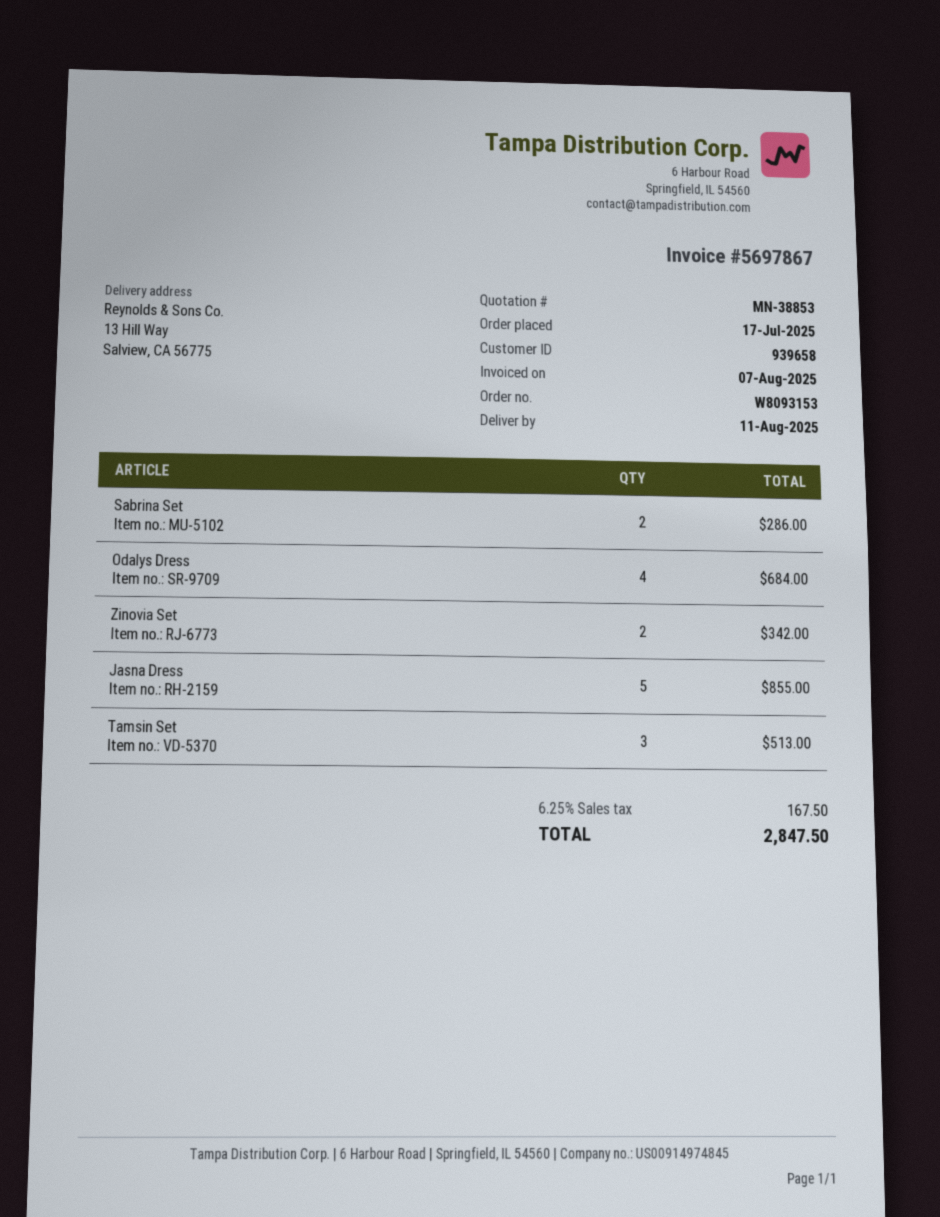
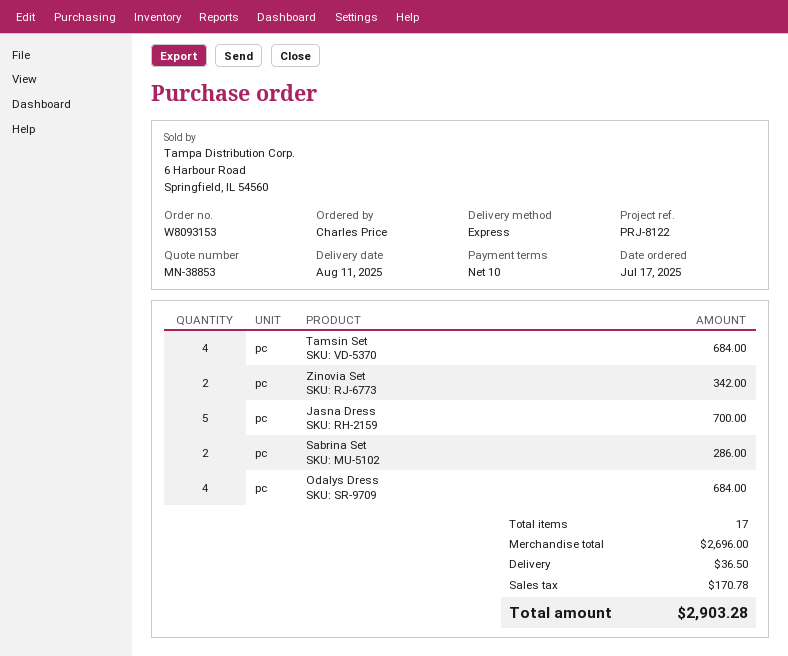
Jasna Dress: 5 for 855.00 -> 5 for 700.00
Tamsin Set: 3 for 513.00 -> 4 for 684.00
shipping: none -> 36.50
tax: 167.50 -> 170.78
total: 2847.50 -> 2903.28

-*-*-

Your task is to restate every record word for word. Omit all pictures.

ANSWER.
Jasna Dress: 5 for 855.00 -> 5 for 700.00
Tamsin Set: 3 for 513.00 -> 4 for 684.00
shipping: none -> 36.50
tax: 167.50 -> 170.78
total: 2847.50 -> 2903.28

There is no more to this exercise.